The founder of an HIV assistance group called Baihualin (BHL) China League, who calls himself Bai Hua, expressed regret on Friday for helping recruit parents to the experiment, saying he was worried about the families and the children. Dr. He had contacted him in April of 2017 to recruit patients, Hua said, and he agreed, despite misgivings about the researcher’s state of knowledge about HIV and the country’s infertility laws. BHL’s initial advertising of the project didn’t tell couples they were being recruited for an experiment. So many applied — 200 couples, 10 times more than what they had expected — that recruitment ended early.

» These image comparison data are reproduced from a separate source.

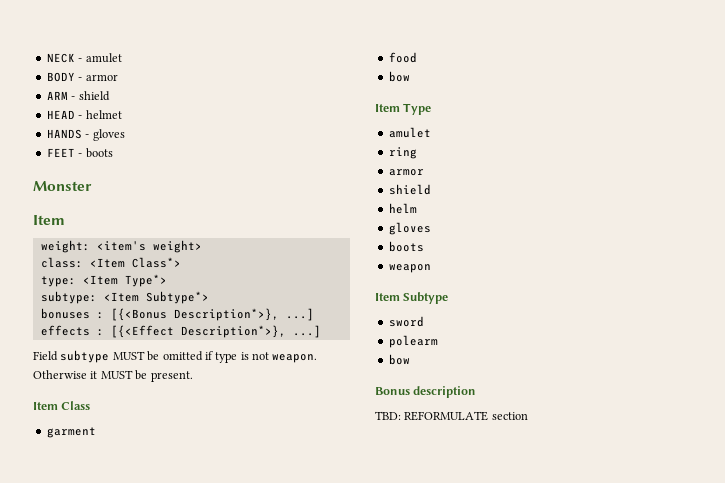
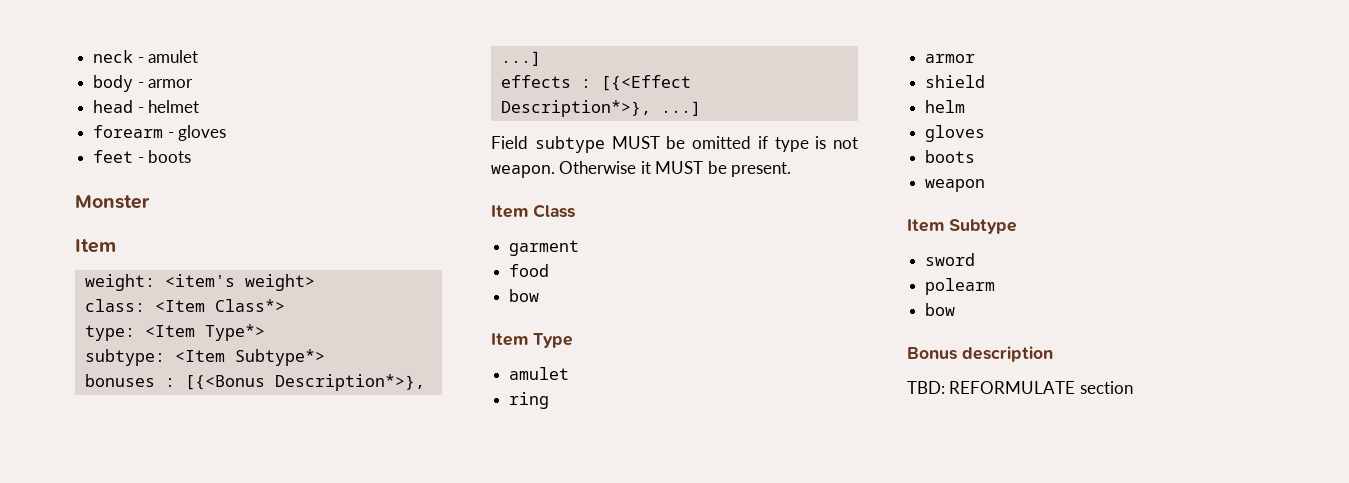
- NECK - amulet
+ neck - amulet
- BODY - armor
+ body - armor
- ARM - shield
- HEAD - helmet
+ head - helmet
- HANDS - gloves
+ forearm - gloves
- FEET - boots
+ feet - boots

The gene editing in the experiment was aimed at deleting CCR5, a gene for susceptibility to HIV. He defended his experiment at the conference last week by noting high rates of HIV incidence in some Chinese villages — and widespread stigma for HIV patients — as well as an ethics review conducted by a small Chinese hospital. HIV prevalence is low overall in China, but some regions have severe rates of infection.

Both gene-edited twins were healthy, He said, and a second early pregnancy was underway. The experiment itself was halted by his university, however, and there is dispute in scientific circles over whether the gene edits were all successful or safe.

Gene deletions made on #CRISPRbabies don't match the delta 32 mutation, according to @RyderLab. https://t.co/0e9ssW40Ju https://t.co/BGDP5P6itw

More than 100 Chinese scientists denounced the experiment, calling it “crazy,” dangerous, and unnecessary in a statement. Their counterparts in the US are equally outraged, Zhang said, seeing the experiment as an indelible black eye for the Chinese scientific enterprise.

“This case will undoubtedly do further damage” to the reputation of Chinese scientists, said Shimin of New Threads. “It proves that some Chinese scientists are indeed doing wild Wild West style research and the government has little interest to regulate it.”